DOS System

ok, thanks for the reply's. ksod-yes, typo on dosbox. Again, I have electronic equipment that is serviced by computerand the programs all run in DOS.

Now, we have these programs on several machines because of the 2gb partition limit.
This means that by the time we all the techs together and count the laptops, (that are failing), we are looking at 20-30 new computers with 2gb HD.

What we would like to do, is get two computers per tech, one for a DOS o/s (DOES NOT NEED TO 6.22) that we can load these programs onto, OR even one computer with daul boot, with a DOS partition of at least 4gb and then Win on the other partition.

Now, we have tryed loading DOSBOX on a computer and then even thru the program has a HDINSTAL on it, we copy the file to a folder in WIN.

Some of the programs run just fine, others do not even wish to wake up.

Even tryed the VM, some results.

Even tryed setting a logical DOS partition and was not able to access it.

As long as I can get a workable DOS on a 4gb partition, I DO NOT CARE WHAT VERSION IT IS.
 
I'm wondering if FreeDOS would work for you...it has larger disk compatibility, but it's strange.

FreeDOS Wiki Page said:
FAT32 is fully supported and used as boot drive. Depending on the BIOS used, up to four LBA hard disks up to 128 GB, or 2 TB, in size are supported. There has been little testing with large disks, and some BIOSes support LBA but produce errors on disks larger than 32 GB; a driver such as OnTrack or EZ-Drive resolves this problem.
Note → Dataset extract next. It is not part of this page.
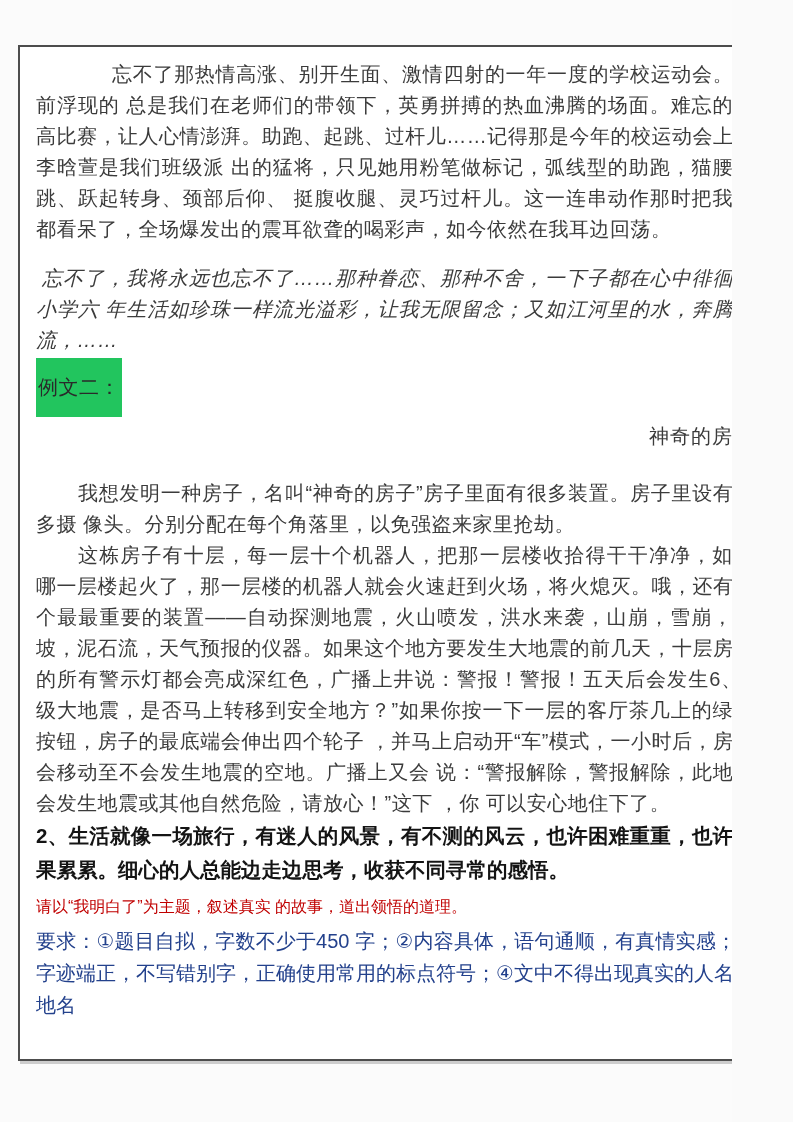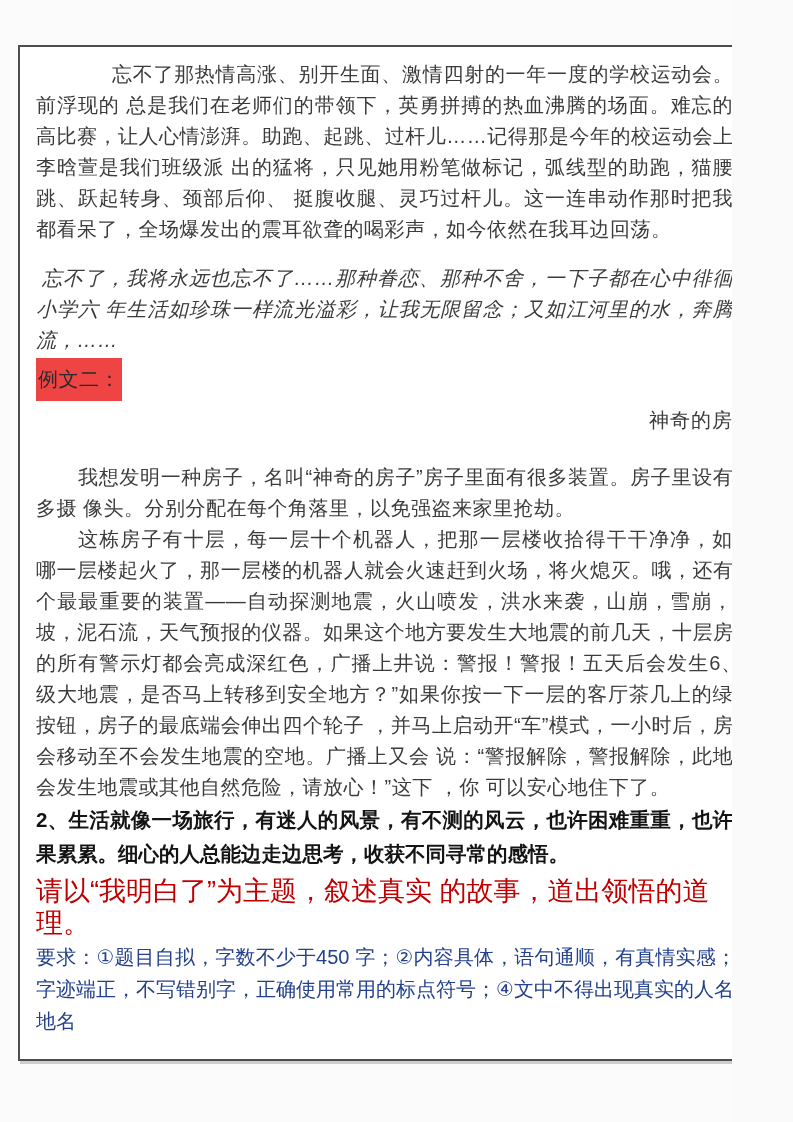"例文二：" .hl { background: #ef4444 -> #22c55e; padding: 6px 2px -> 14px 2px }
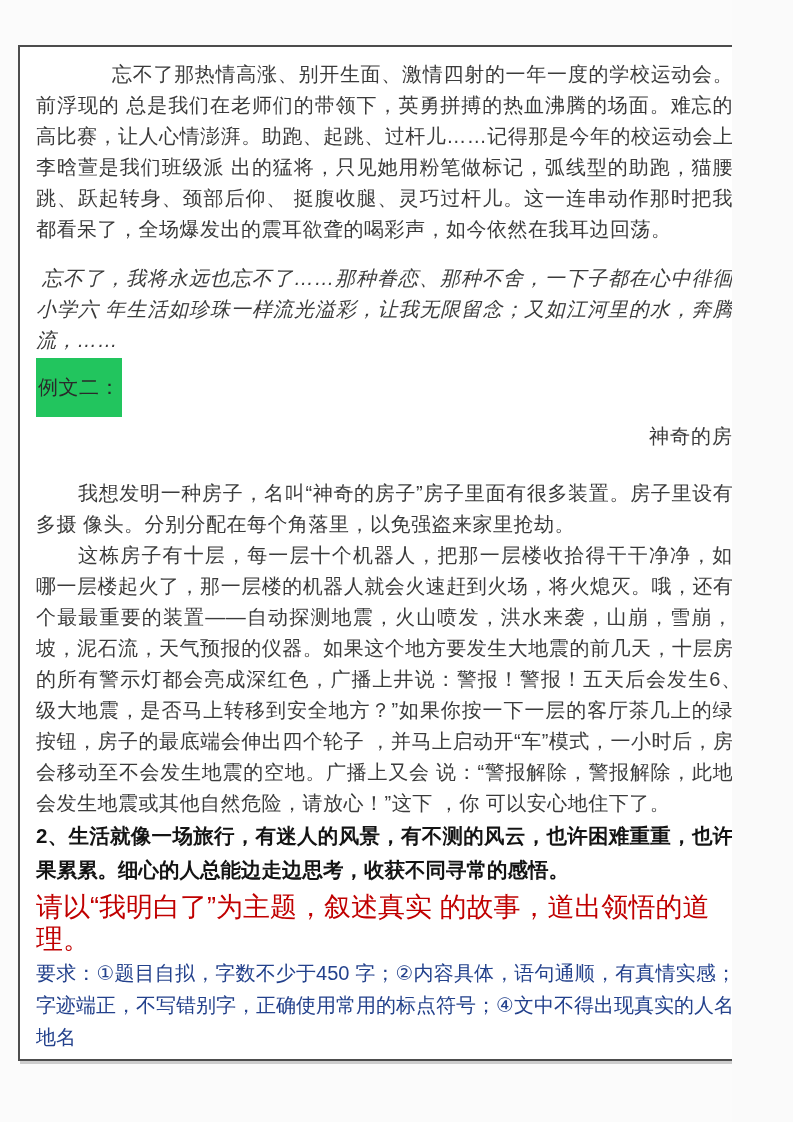"请以“我明白了”为主题，叙述真实 的故事，道出领悟的道理。" .theme-line { font-size: 27px -> 16px }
FreeDOS can also be used with a driver called DOSLFN, which supports long file names (see VFAT), but most old programs before Win95 do not support LFNs even with driver loaded unless they have been recompiled. There is no planned support for NTFS or ext2 or exFAT, but there are several external third-party drivers available for that purpose. To access ext2fs, LTOOLS (counterpart to MTOOLS) can sometimes be used to copy data to and from ext2fs drives. NTFS support is partially provided by software such as NTFSDOS and NTFS4DOS.

From what I can tell, it can be installed as a standalone OS, you just burn it to disk and pop it in the drive, it pretty much does the rest. It states it's "mostly" compatible with MS-DOS, you'd have to go through and see if there's anything in there that wouldn't work for your programs...but the way I see it if all else fails, you can use this for most of your programs, and maybe be stuck with the limitations of your current machines for whatever isn't supported, since that will still cut down on the number of machines you have to use.

FreeDOS - Wikipedia, the free encyclopedia

FreeDOS | The FreeDOS Project
 
Update on this problem.

After trying several differant DOS programs,(freedos, drdos, etc), I have completely removed all of them from the computer, installed a bigger HD, installed my WinXP-Pro, build a subdir called DOS-programs, installed all the DOS programs into the subdir, then loaded DOSBOX and made shortcuts for each program on the desktop.

Now just click on the shortcut and it takes us to the program.

Have spend the last week using this method and every things has been good.